02-18-2010 12:26 PM
In both VC Flex-10 Ethernet Module firmware 2.30 and 2.31 smart links is not working correctly in our configuration.
C7000 chassis using BL460c G6s and BL685c G6's
In bay1 and bay2 we have a VC F10 module.
bay1 is connected via 5 1GB links to a primary cisco 6500 in etherchannel mode + vlan tagging
bay2 is connected via 5 1GB links to a secondary cisco 6500 in etherchannel mode + vlan tagging
both VC units are configured for smart link failure
Blades are configured with failover mode linux bonding, the blades do the actual vlan breakout (these are actually xen hypervisors)
if I poweroff or reset a VC module, the blades notice the link down and failover to their secondary link.
However, if i happen to port down all 5 of those links on the cisco switch, the GUI reports all external links down but the host never sees the link drop so bonding can kick in.
This has two major issues:
1) if I lose a cisco switch or need to do maintenance on it, I lose connectivity to all my blades (and all their guests).
2) Doing a code upgrade of the VC Flex-10 modules has always cased a major outage to the blade units during the last reset of the active VC module.
Any ideas on what I can do to address this?
02-19-2010 08:53 AM
The latest Broadcom driver that supports DCC was just published to the VMware site. Please refer to the following URL:
Remember to upgrade the NIC firmware first.
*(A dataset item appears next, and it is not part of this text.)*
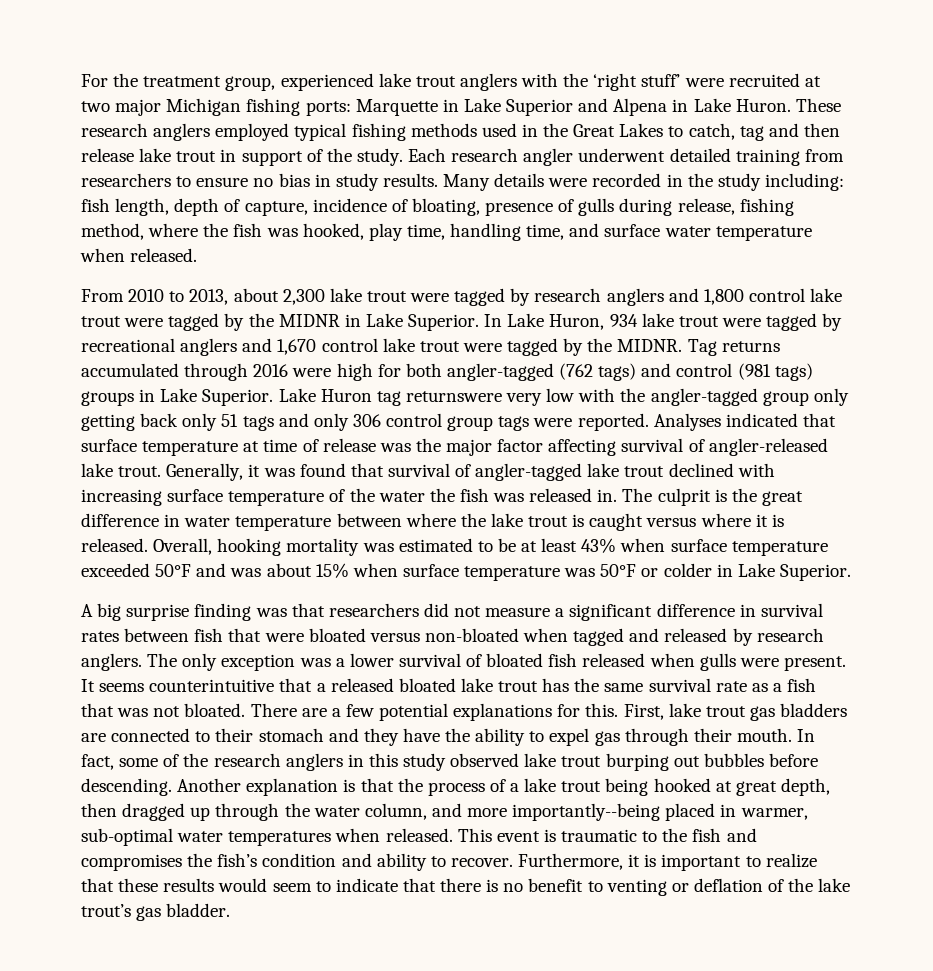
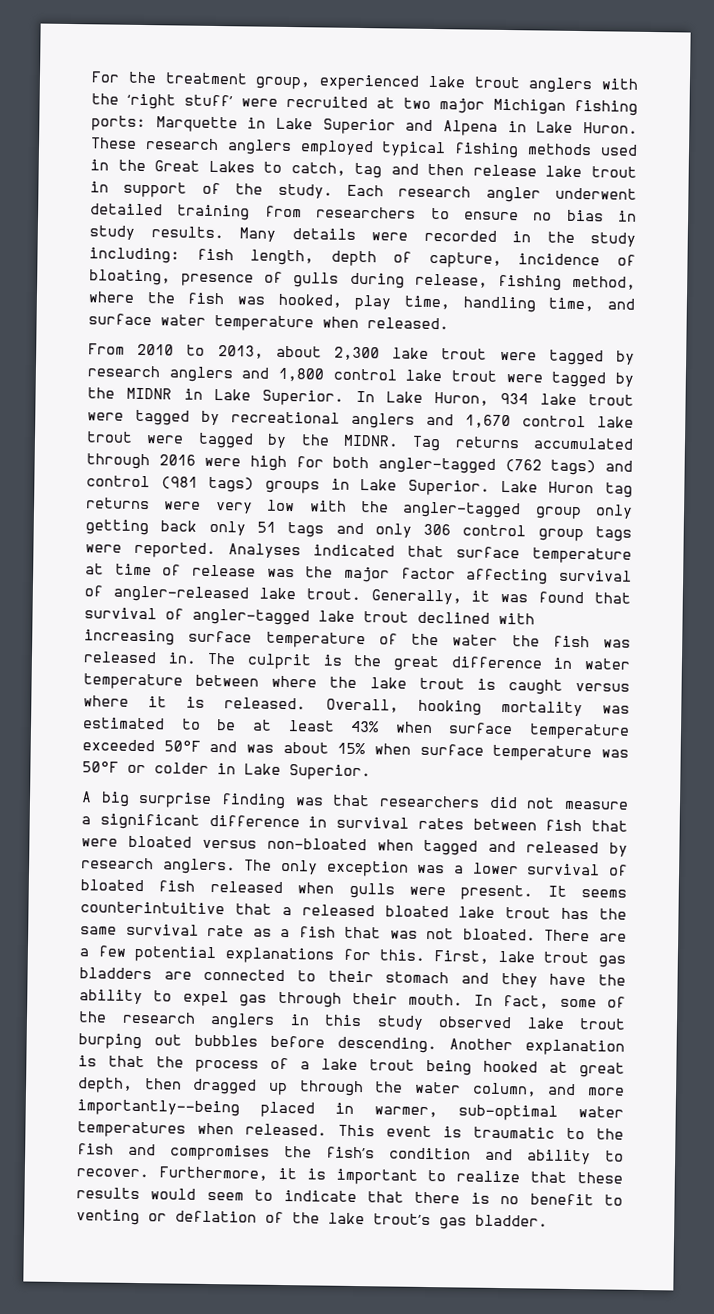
- Lake Huron tag returnswere very low with the angler-tagged group only getting back only 51 tags and only 306 control group tags were reported.
+ Lake Huron tag returns were very low with the angler-tagged group only getting back only 51 tags and only 306 control group tags were reported.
Look to upgrade to VM 2.32 as that has been released.
02-21-2010 01:46 PM
Thanks for the comments folks, but this is not VMware, nor does it have much to do with Linux drivers on the blades. The VC module itself needs to drop link to the blades, which it does not. Page 57 of the VC 2.30 user guide:
"Enabling Smart Link configures the network so that if all external links lose their link to external switches, Virtual Connect drops the Ethernet link on all local server blade Ethernet ports connected to that network.. This feature can be useful when using certain server network teaming (bonding) configurations."
I encourage you to test this in your own configurations.
02-21-2010 03:05 PM
The initial release of Flex-10 did not support SmartLink. VC firmware 2.30 enabled SmartLink through a DalaLink Control Channel(DCC). DCC requires The latest drivers and firmware to work. Make sure you have the latest firmware and drivers for your OS.
02-22-2010 09:18 AM - edited 02-22-2010 12:23 PM
bnx2x versions that I'm using:
version: 1.48.107 (Oracle VM 2.2.0)
version: 1.50.13 (Oracle VM 2.1.5 - we installed the latest driver to get the OS working before 2.2 was released)
Name: HP ProLiant BL685c G6 (A17)
Software Version: 12/09/2009
Can anyone tell me how to read the NIC fw level from Linux w/o watching it via post?
It could be that we have this configured incorrectly, however, if this is a software feature that lies to the NIC card that the link is down when the physical connection is still up, I can see how the drivers and firmware play a large role.
May I ask which FW version and driver are known to work? :smileywink:
I ran the NIC updater to get the versions installed:
Found HP NC532i Dual Port 10GbE Multifunction BL-c Adapter
Update Boot Code 4.8.0 to 5.2.7 - y/n/q/c (y):n
Update BRCM_ISCSI 3.1.0 to 3.1.5 - y/n/q/c (y):n
On another 685:
Found HP NC532i Dual Port 10GbE Multifunction BL-c Adapter
Update Boot Code 5.0.11 to 5.2.7 - y/n/q/c (y):n
*** WARNING *** - Installed BRCM_ISCSI is the same version as selected BRCM_ISCSI.
Update BRCM_ISCSI 3.1.5 to 3.1.5 - y/n/q/c (n):n
Also, the latest bnx2x driver from HP is 1.45.19-2 (7 Oct 2008), I'm running way newer than that. - update again, the latest multifunction driver is newer than the 1.50.13 I have installed. What version works? 1.48 is the stock supported driver from Oracle and RedHat on 5.3.
02-23-2010 09:43 AM
Do SmartLinks only apply to SUS? My network configurations only consist of external uplink ports in LACP. They also do VLAN tagging but the VC doesn't see that at all as the blades themselves deal with the tagging.
03-04-2010 11:44 AM
I going to open a service ticket about this. Even using bnx2x driver 1.52.12 and code 5.2.7/3.1.5 I have the same issue. Doing a code upgrade to VC 2.3.2 made boxes with the latest driver and firmware unreachable at various stages of the activation on both the primary and secondary VC -- and those were not at the times Linux saw the link drop.
03-15-2010 08:04 PM
I have the same problem.
Problem appears to surface at almost exactly 60 seconds after the Flex10 is powered on.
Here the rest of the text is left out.